I myself have been through a few health challenges but I am going on OK. I had another small melanoma removed from my back here in Burundi a couple of months ago, very straightforward and I was very glad I didn’t have to leave the country for that. I have been able to take a couple of weeks holiday in Capetown, South Africa which was simply wonderful, visiting some friends, walking by the ocean and just having time to think and pray and come back feeling refreshed and ready for the busy summer ahead of us. Then last week after longstanding problems with pretty severe varicose veins in both my legs, which have got increasingly worse, I decided to get them operated on here and went into a new hospital with full confidence that all would be well. It has all been a bit of a disaster as I sit here writing this letter with multiple small wounds on both legs, bruised from head to toe…literally…. Just don’t ask!! I will heal in time, I am alive and I have learned my lesson. Get healed by Jesus or go back to the UK. Hospitals in Burundi may be a bad idea! Oh well, Jesus is still Lord and life goes on so we continue to rejoice even though we go through trials of many kinds.
I have not forgotten or forsaken my idea to try and start some small family type businesses and would still like to start a bakery but I just can’t seem to get clarity about the how and where at this moment with everything else that has been taking my time and energy.
God bless you and thank you for your continued love and support to me, my family and the work here with the CRIB family.
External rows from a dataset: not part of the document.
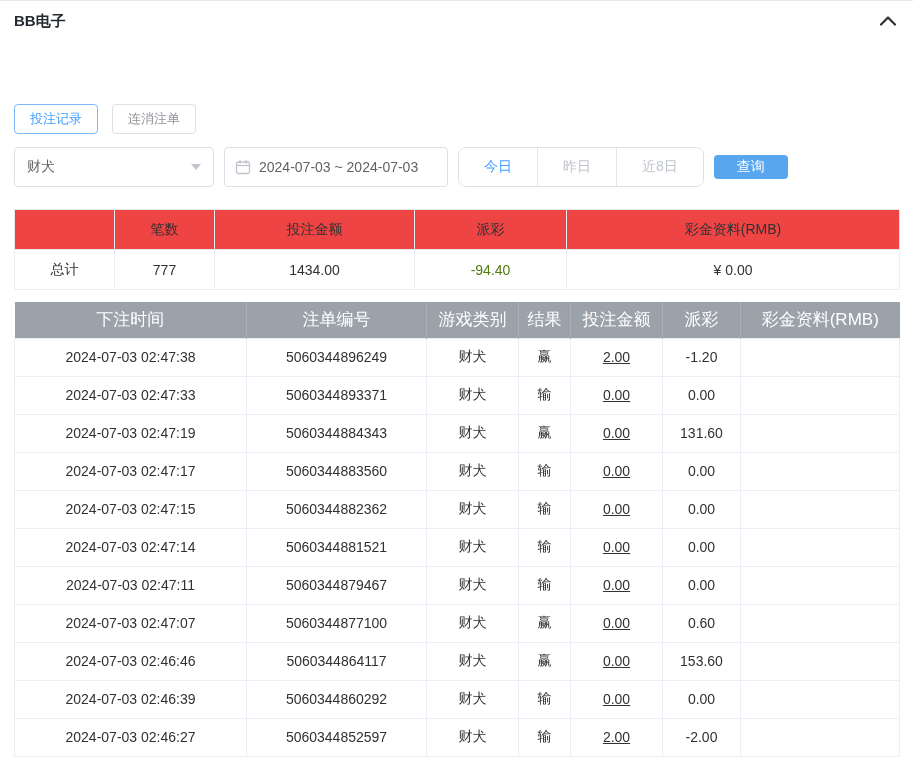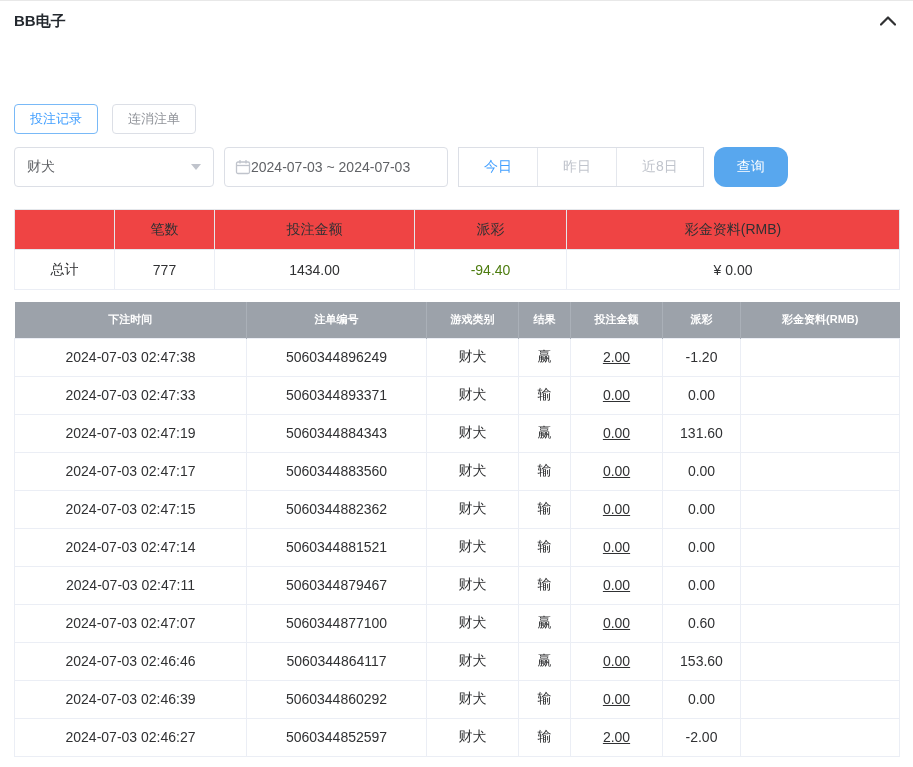--- a/index.html
+++ b/index.html
@@ -63,7 +63,7 @@
     width: 224px; height: 40px;
     border: 1px solid #dcdfe6; border-radius: 4px;
     display: flex; align-items: center;
-    padding: 0 10px; gap: 0;
+    padding: 0 10px; gap: 8px;
     font-size: 14px; color: #606266;
     cursor: pointer; background: #fff;
     white-space: nowrap;

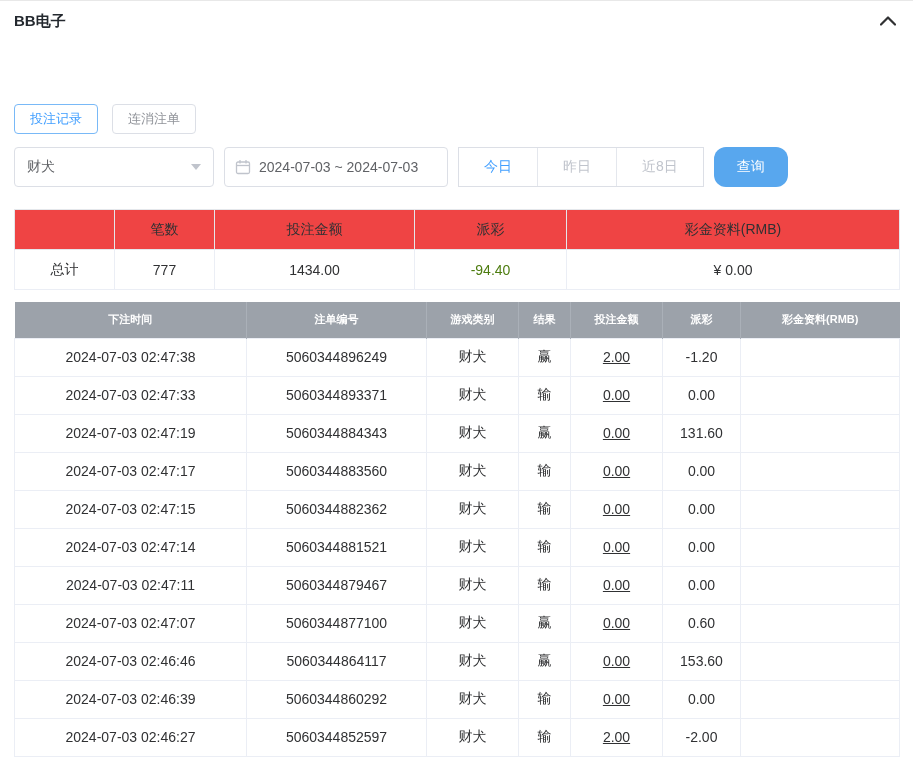--- a/index.html
+++ b/index.html
@@ -72,7 +72,7 @@
     margin-left: 10px;
     display: flex;
     border: 1px solid #dcdfe6;
-    border-radius: 0;
+    border-radius: 8px;
     overflow: hidden;
     height: 40px;
   }

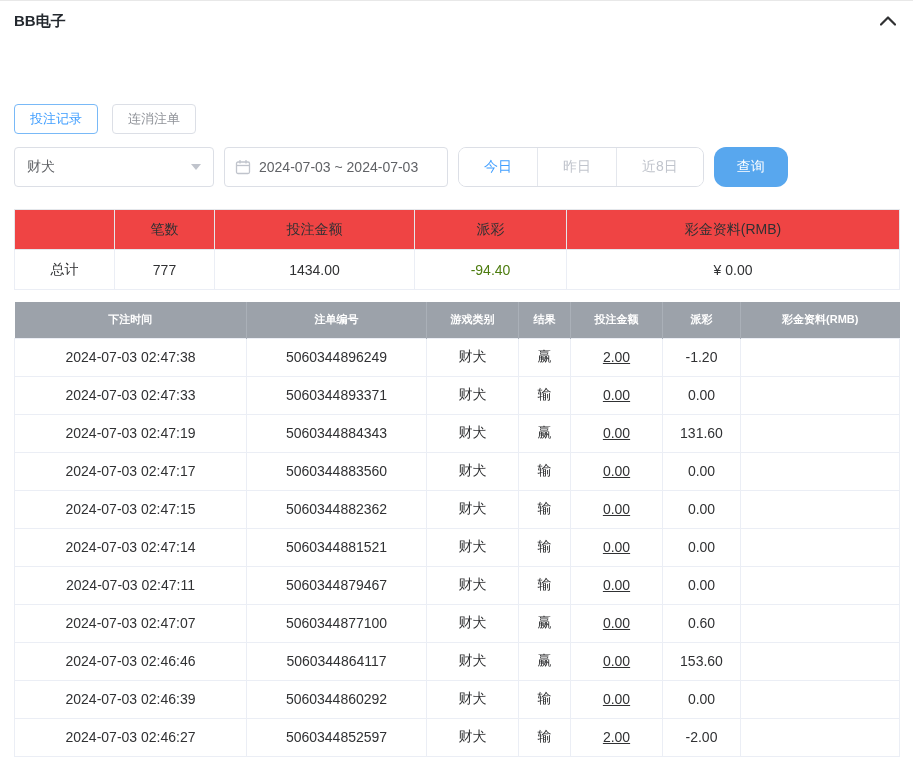--- a/index.html
+++ b/index.html
@@ -91,9 +91,9 @@
   .quick-btn.active { color: #409eff; }
   .query-btn {
     margin-left: 10px;
-    width: 74px; height: 40px;
+    width: 74px; height: 24px;
     background: #58a7ee;
-    border: none; border-radius: 12px;
+    border: none; border-radius: 4px;
     color: #ffffff; font-size: 14px;
     cursor: pointer;
     font-family: inherit;

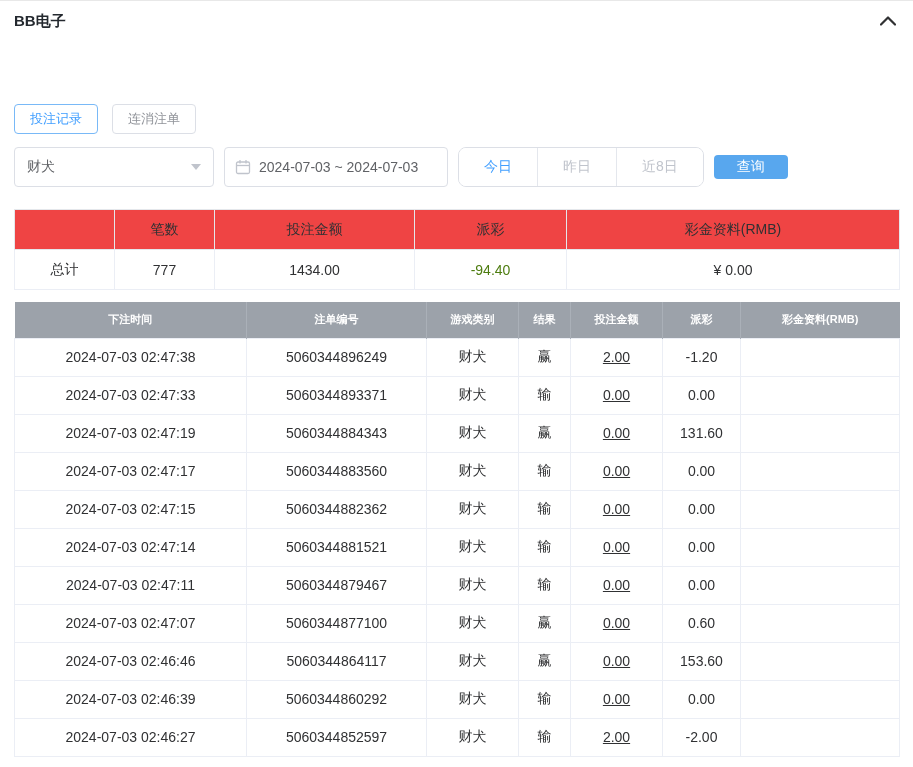--- a/index.html
+++ b/index.html
@@ -136,8 +136,8 @@
     background: #9ca2aa;
     color: #ffffff;
     height: 36px;
-    font-size: 11px;
-    font-weight: bold;
+    font-size: 17px;
+    font-weight: normal;
     border-right: 1px solid #aab0b8;
   }
   .bet-table thead th:last-child { border-right: none; }

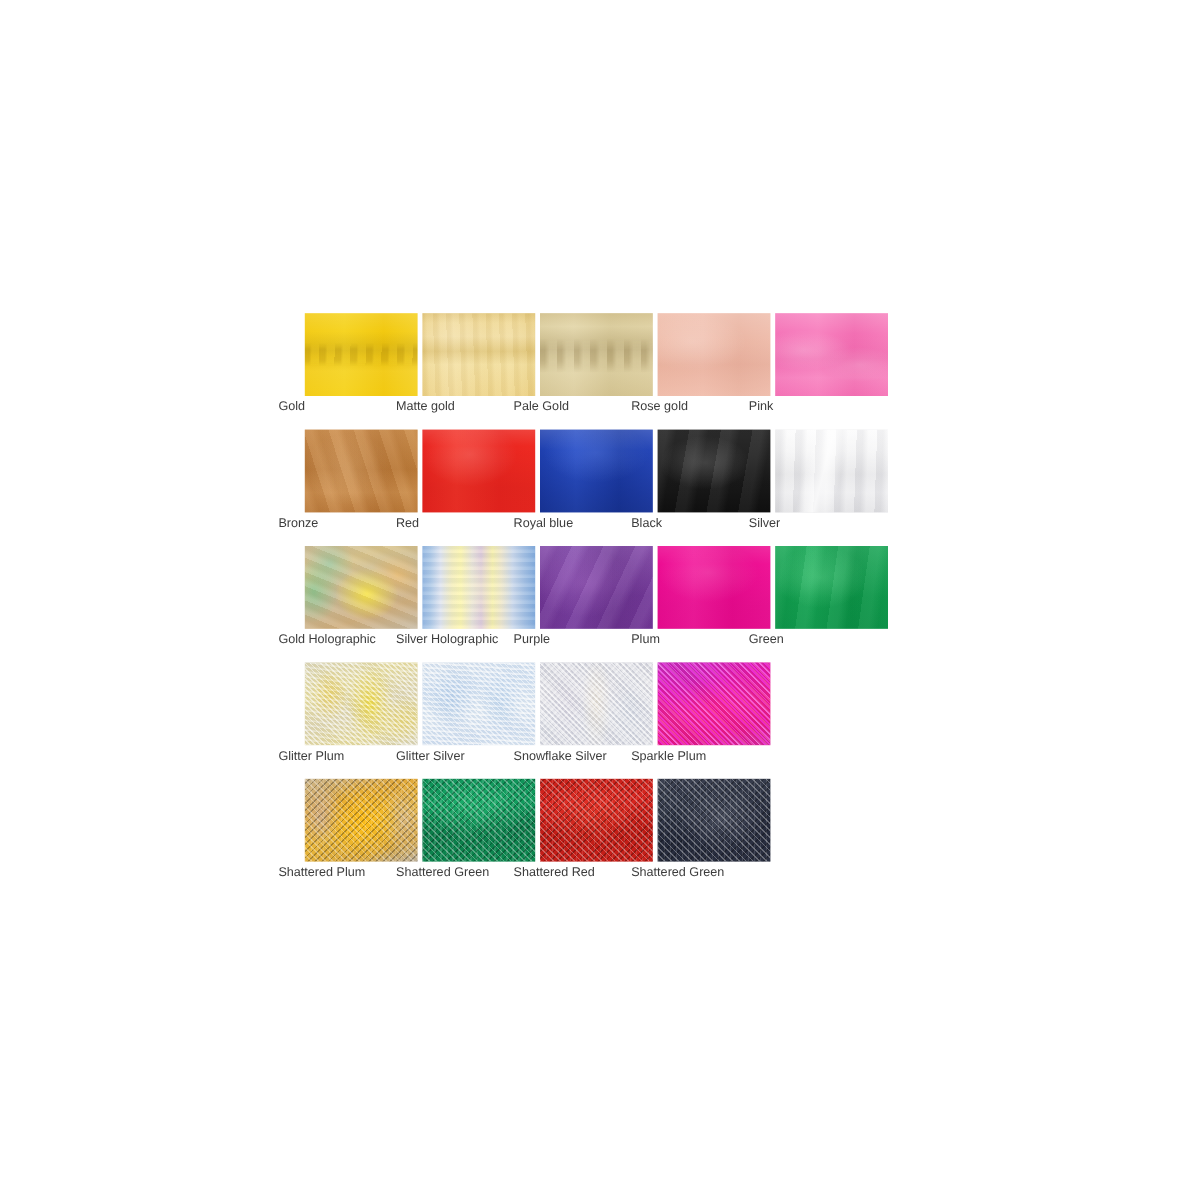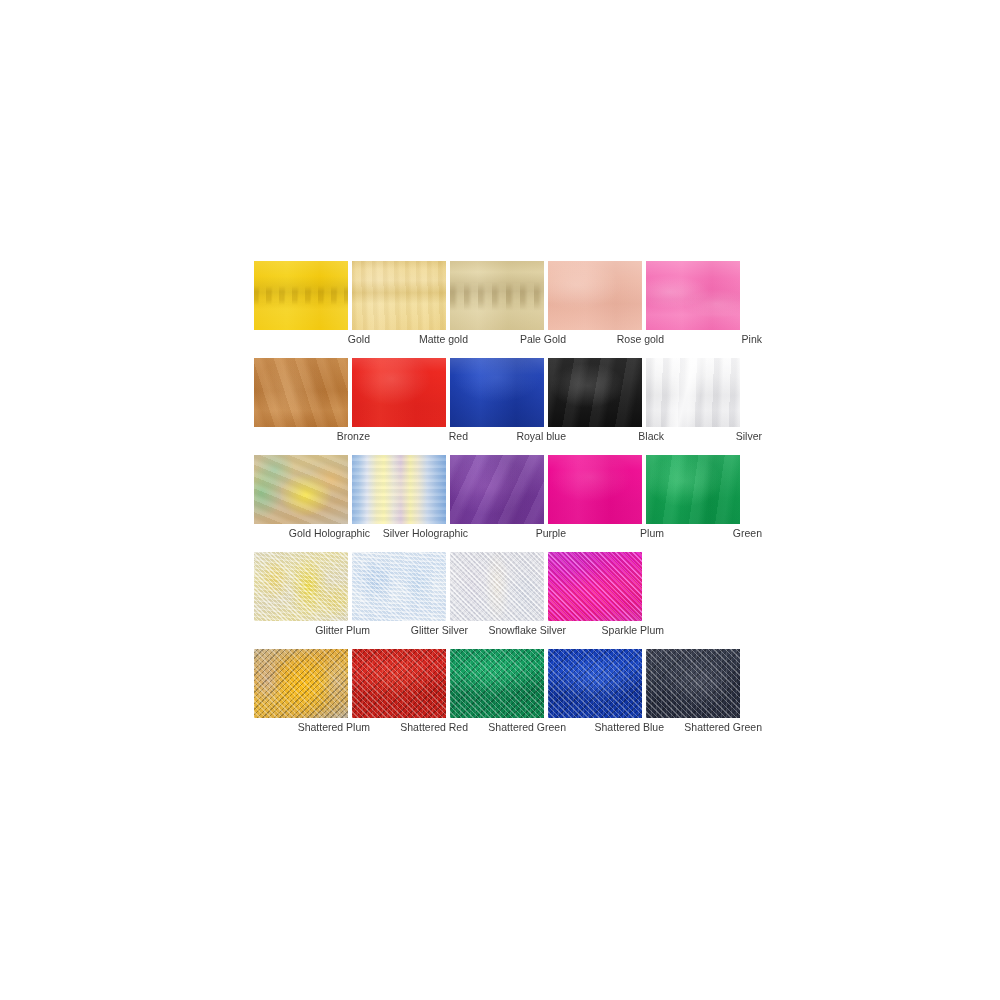--- a/index.html
+++ b/index.html
@@ -53,7 +53,7 @@
     top: 71px;
     left: -22px;
     width: 138px;
-    text-align: right;
+    text-align: left;
     font-size: 10.5px;
     line-height: 14px;
     color: #3c3c3c;

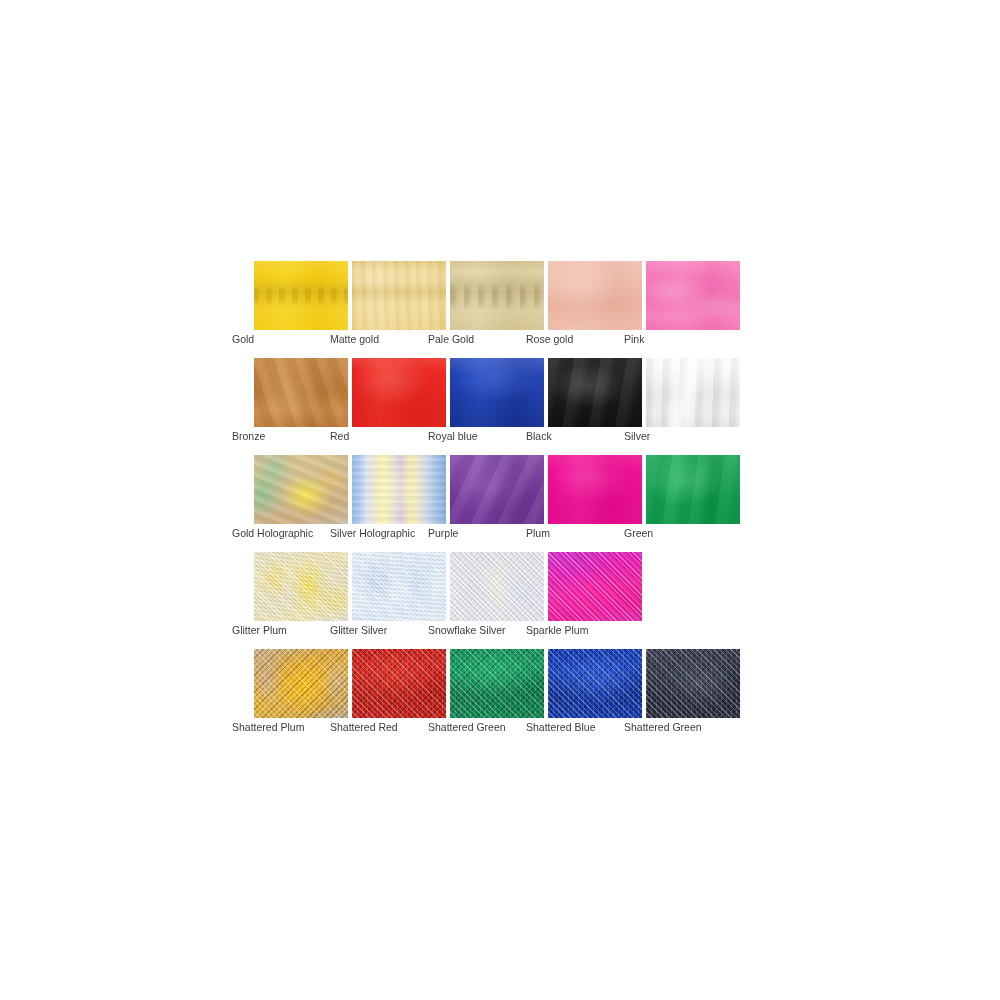--- a/index.html
+++ b/index.html
@@ -570,16 +570,16 @@
         <div class="swatch-label">Shattered Plum</div>
       </div>
       <div class="swatch-cell">
+        <div class="swatch-tile t-shatteredgreen shattered">
+          <div class="sheen"></div>
+        </div>
+        <div class="swatch-label">Shattered Green</div>
+      </div>
+      <div class="swatch-cell">
         <div class="swatch-tile t-shatteredred shattered">
           <div class="sheen"></div>
         </div>
         <div class="swatch-label">Shattered Red</div>
-      </div>
-      <div class="swatch-cell">
-        <div class="swatch-tile t-shatteredgreen shattered">
-          <div class="sheen"></div>
-        </div>
-        <div class="swatch-label">Shattered Green</div>
       </div>
       <div class="swatch-cell">
         <div class="swatch-tile t-shatteredblue shattered">

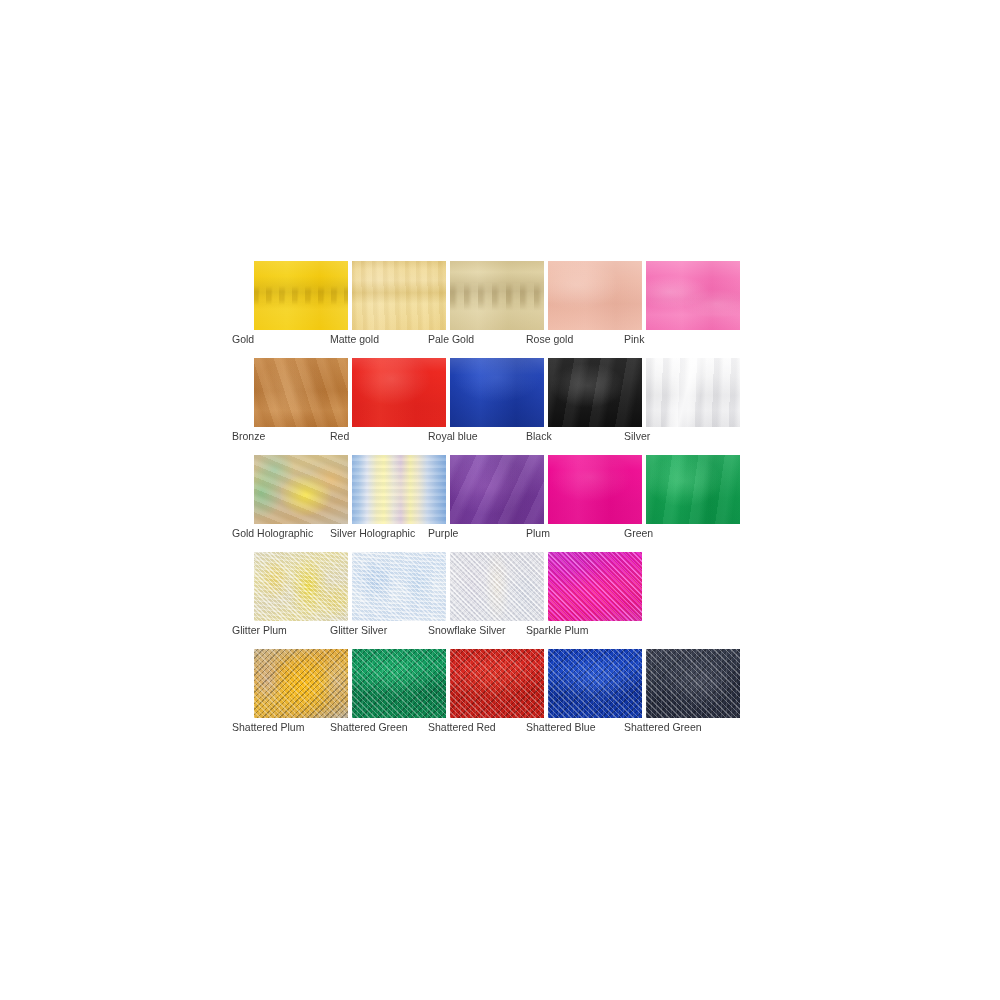--- a/index.html
+++ b/index.html
@@ -582,12 +582,6 @@
         <div class="swatch-label">Shattered Red</div>
       </div>
       <div class="swatch-cell">
-        <div class="swatch-tile t-shatteredblue shattered">
-          <div class="sheen"></div>
-        </div>
-        <div class="swatch-label">Shattered Blue</div>
-      </div>
-      <div class="swatch-cell">
         <div class="swatch-tile t-shatteredblack shattered">
           <div class="sheen"></div>
         </div>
In the summer of 2009 a team of young people from Living Waters Church went out to Burundi to lead a 5-day holiday club called Time Twisters for the CRIB kids and also children of staff who care for them. The focus of the club was to understand God’s plan for each person, and they spent time praying for the children that God would use them to impact the future of their country. The team were amazed to see how content and happy the children were with their lives, how they never stopped laughing, and the huge dreams they have for their futures.
The Cow Project, Burundi
We also are supporting a project managed by Evariste (left) to help hill farmers acquire cows and grow food so that they are well nourished and give good milk yields. Our support helps to buy cows, which are given to hill farmers who are also supplied with seed to enable them to grow suitable food for fodder. Once the cow has calved and the milk begins to flow the farmer is able to use some of the milk for his own personal needs, sell the remainder back to the project, and in time pay for the cow that was donated.
These cows are a real life line for villages and farmers. Their families not only get better nutrition and are consequently healthier, but they have a sustainable income too. The milk is also taken by the project and sold in the towns.
We are also contributing towards a machine which pasteurises the milk so that it keeps longer and is in better condition than it would be in its raw state.
As the farmers are able to buy their own cows and repay the loans this is then reinvested in the scheme to help other farmers obtain cows.